The Letter and the Door

There are stories written for one person. Not in the sense that other readers
are excluded, but in the sense that somewhere inside the story — in the choice
of image, in the pace of arrival — a single face is present. The writer had
someone in mind. The story knows it.

These stories tend to take one of two shapes, and the difference between them
is not a matter of quality or depth. It is a matter of direction.

The first shape is the letter. A letter is written toward someone. It carries
something the writer wishes the reader to receive — a recognition, a reframing,
a quiet insistence that the reader see themselves differently than they have been
seeing. The story moves with purpose. It arrives. The reader, if they are the
intended one, feels found.

The second shape is the door. A door is not written toward anyone. It is placed
in a shared space and left open. The writer is not waiting on the other side to
deliver a message. The writer has simply built a room and stepped inside, hoping
the reader will follow. If they do, they find not a letter addressed to them,
but a world they can inhabit together. The story is not about reaching the
reader. It is about being somewhere with them.

Lewis Carroll rowed a boat down the Isis one afternoon and told a story to a
child named Alice. He was not delivering a message to her. He was playing. The
story that grew from that afternoon — strange, recursive, delightfully illogical
— is not addressed to Alice so much as it is inhabited with her. She is not the
recipient of the story. She is, in some sense, its companion.
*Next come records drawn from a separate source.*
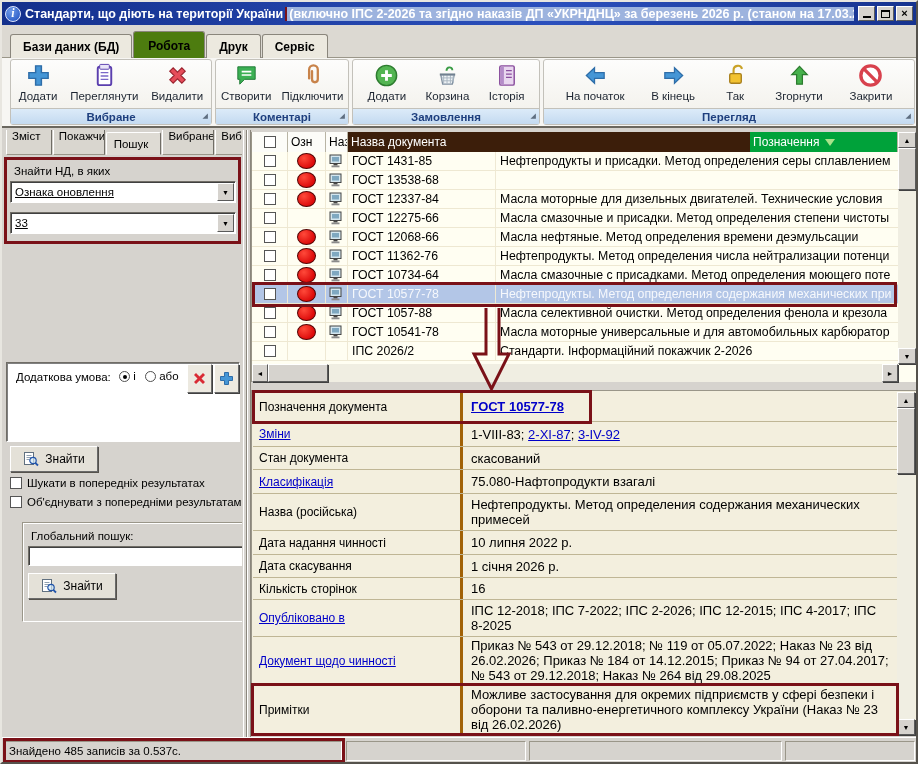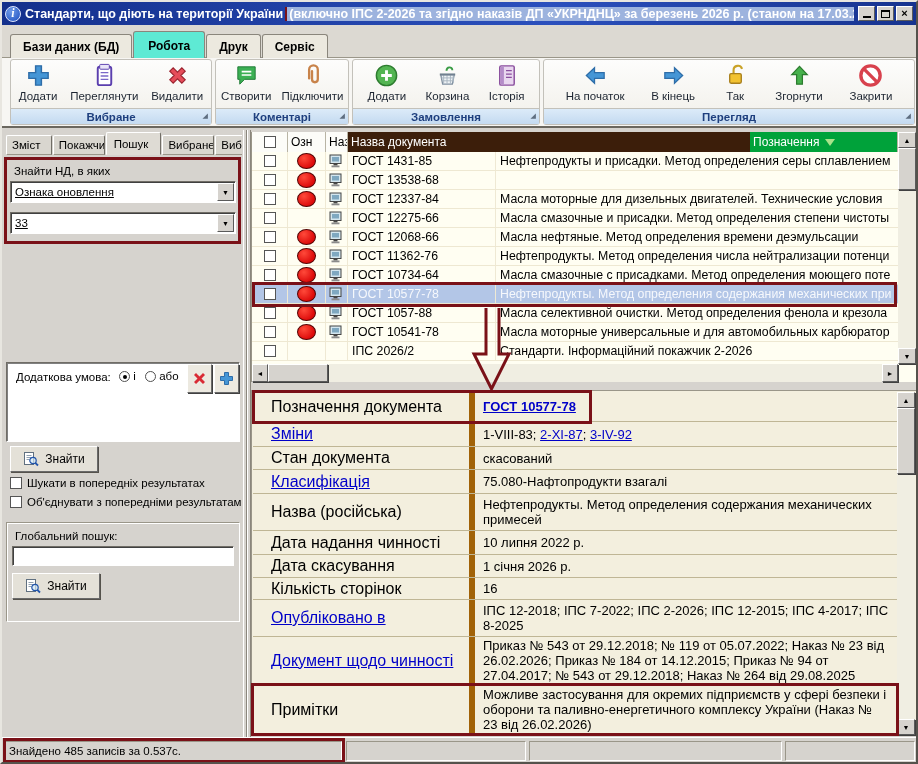--- a/index.html
+++ b/index.html
@@ -23,37 +23,37 @@
   .winbtns{display:flex;gap:2px;flex:0 0 auto;}
   .wbtn{width:17px;height:15px;background:#d6d3ce;border:1px solid;border-color:#fff #5a5a5a #5a5a5a #fff;
     display:flex;align-items:center;justify-content:center;font-size:11px;font-weight:bold;line-height:1;}
   .glyph-min{width:8px;height:2px;background:#000;margin-top:7px;}
   .glyph-max{width:9px;height:8px;border:1px solid #000;border-top-width:2px;}
   
   .tabstrip{position:absolute;left:0;top:23px;width:914px;height:33px;background:#dcd9d2;
     border-bottom:1px solid #9a9689;display:flex;align-items:flex-end;padding-left:8px;}
   .mtab{font-size:12px;font-weight:bold;padding:5px 12px 4px;background:#ece9df;
     border:1px solid #8a867c;border-bottom:none;border-radius:3px 3px 0 0;margin-right:1px;margin-bottom:0;position:relative;top:1px;}
-  .mtab.active{background:#5eead4;padding:7px 14px 5px;top:1px;z-index:2;}
+  .mtab.active{background:#4d7c0f;padding:7px 14px 5px;top:1px;z-index:2;}
   
   .ribbon{position:absolute;left:0;top:56px;width:914px;height:70px;background:#f7f6f3;
     border-bottom:2px solid #6a675f;display:flex;gap:3px;padding:1px 0 0 8px;}
   .rgroup{height:66px;border:1px solid #c3c1ba;border-radius:3px;background:linear-gradient(#fdfdfc,#f1efe9);
     display:flex;flex-direction:column;}
   .gbtns{flex:1;display:flex;justify-content:space-evenly;align-items:flex-start;padding-top:1px;}
   .rbtn{display:flex;flex-direction:column;align-items:center;padding:1px 5px;border-radius:2px;}
   .rbtn svg{width:27px;height:27px;display:block;}
   .rlabel{font-size:11.5px;color:#1c2430;margin-top:1px;white-space:nowrap;}
   .gfooter{height:16px;background:linear-gradient(#dcebf9,#c4daf0);color:#1e3f7e;font-size:11.5px;font-weight:bold;
     display:flex;align-items:center;justify-content:center;position:relative;border-top:1px solid #c3c1ba;}
   .gexp{position:absolute;right:3px;top:3px;font-size:7px;color:#5f6e80;line-height:1;}
   
   .sidebar{position:absolute;left:2px;top:128px;width:238px;height:607px;background:#d6d3ce;overflow:hidden;font-size:11.5px;}
   .stabs{position:absolute;left:2px;top:2px;height:23px;width:260px;display:flex;align-items:flex-end;}
-  .stab{padding:3px 5px 3px;background:#d9d6cf;border:1px solid;border-color:#fff #706d66 #9a9689 #fff;
+  .stab{padding:3px 5px 12px;background:#d9d6cf;border:1px solid;border-color:#fff #706d66 #9a9689 #fff;
     border-radius:2px 2px 0 0;white-space:nowrap;overflow:hidden;margin-right:1px;font-size:11.5px;}
   .stab.active{background:#dedbd4;padding:5px 7px 4px;font-weight:normal;border-bottom:1px solid #dedbd4;position:relative;z-index:2;}
   .slabel{position:absolute;font-size:11.5px;}
   .combo{position:absolute;height:22px;background:#fff;border:1px solid;border-color:#706d66 #fff #fff #706d66;
     box-shadow:inset 1px 1px 0 #404040;display:flex;align-items:center;}
   .combo .cval{flex:1;padding-left:4px;font-size:11.5px;white-space:nowrap;overflow:hidden;text-decoration:underline;}
   .combo .cbtn{width:17px;height:18px;margin-right:1px;background:#d6d3ce;border:1px solid;border-color:#fff #5a5a5a #5a5a5a #fff;
     display:flex;align-items:center;justify-content:center;font-size:7px;color:#000;}
   .groupbox{position:absolute;background:#fff;border:1px solid;border-color:#706d66 #fff #fff #706d66;box-shadow:inset 1px 1px 0 #808080;}
   .groupbox2{position:absolute;background:#d6d3ce;border:1px solid;border-color:#9a9689 #fff #fff #9a9689;box-shadow:1px 1px 0 #fff inset;}
@@ -92,21 +92,21 @@
   .dot{width:19px;height:16px;border-radius:50%;background:radial-gradient(circle at 35% 30%,#ff4a3a,#dd0b0b 70%);border:1px solid #550000;}
   
   .sbtn{position:absolute;background:#d6d3ce;border:1px solid;border-color:#fff #5a5a5a #5a5a5a #fff;box-shadow:1px 1px 0 #404040;
     display:flex;align-items:center;justify-content:center;font-size:7px;color:#000;line-height:1;}
   .strack{position:absolute;background:#f0eee2;}
   .sthumb{position:absolute;background:#d6d3ce;border:1px solid;border-color:#fff #5a5a5a #5a5a5a #fff;box-shadow:1px 1px 0 #404040;}
   
   .details{position:absolute;left:249px;top:388px;width:666px;height:346px;background:#f3efde;border:1px solid #9a9689;}
   .drows{position:absolute;left:1px;top:1px;width:645px;}
   .drow{display:flex;border-bottom:1px solid #bfb695;overflow:hidden;align-items:center;}
-  .dlabel{width:210px;flex:0 0 auto;padding:2px 6px;font-size:16px;border-right:6px solid #a16207;align-self:stretch;display:flex;align-items:center;margin-left:12px;}
+  .dlabel{width:210px;flex:0 0 auto;padding:2px 6px;font-size:12px;border-right:3px solid #a16207;align-self:stretch;display:flex;align-items:center;}
   .dvalue{flex:1;padding:2px 8px;font-size:13px;line-height:15px;}
   .lnk{color:var(--link);text-decoration:underline;cursor:pointer;}
   .lnk.strong{font-weight:bold;}
   
   .statusbar{position:absolute;left:0;top:735px;width:914px;height:25px;background:#d6d3ce;border-top:1px solid #fff;}
   .ssect{position:absolute;top:3px;height:20px;border:1px solid;border-color:#9a9689 #fff #fff #9a9689;
     font-size:11.5px;display:flex;align-items:center;padding:0 4px;white-space:nowrap;overflow:hidden;}
   
   .annot{position:absolute;border:3px solid var(--annot);pointer-events:none;z-index:50;}
   .arrow-overlay{position:absolute;left:0;top:0;width:918px;height:764px;pointer-events:none;z-index:49;}
@@ -313,21 +313,21 @@
 
     <label class="cbrow" style="left:6px;top:347px">
         <span class="cbx"></span>
         <span>Шукати в попередніх результатах</span>
       </label>
     <label class="cbrow" style="left:6px;top:366px">
         <span class="cbx"></span>
         <span>Об'єднувати з попередніми результатами</span>
       </label>
 
-    <div class="groupbox2" style="left:2px;top:392px;width:234px;height:100px">
+    <div class="groupbox2" style="left:18px;top:392px;width:234px;height:100px">
       <span class="slabel" style="left:8px;top:7px">Глобальний пошук:</span>
       <input class="tinput" style="left: 5px; top: 23px; width: 222px;" value="">
       <div class="btn" style="left:5px;top:50px;width:88px">
         <svg width="16" height="16" viewBox="0 0 16 16">
             <rect x="1.5" y="1.5" width="9" height="12" fill="#fff" stroke="#607080"></rect>
             <path d="M3.5 4.5h5M3.5 6.5h5M3.5 8.5h3" stroke="#90a0b0" fill="none"></path>
             <circle cx="10" cy="9.5" r="3.2" fill="#cfe6f4" fill-opacity="0.7" stroke="#2255aa" stroke-width="1.2"></circle>
             <path d="M12.3 11.8L15 14.5" stroke="#2255aa" stroke-width="1.8"></path>
           </svg>
         <span>Знайти</span>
Most stories written for one person are letters. They are the more natural form
when love takes the shape of attention — when the writer has watched someone
carefully and wants to offer back what they have seen. There is generosity in
this. There is also asymmetry: the writer stands slightly outside, observing,
composing, choosing the moment to speak.

The door asks something different of the writer. Not more, but different. It
requires letting go of the impulse to explain, to guide, to arrive. It requires
trust that the reader will find their own way through, and that wandering
together is enough.

Some gifts are shaped around you. Others simply leave the door open.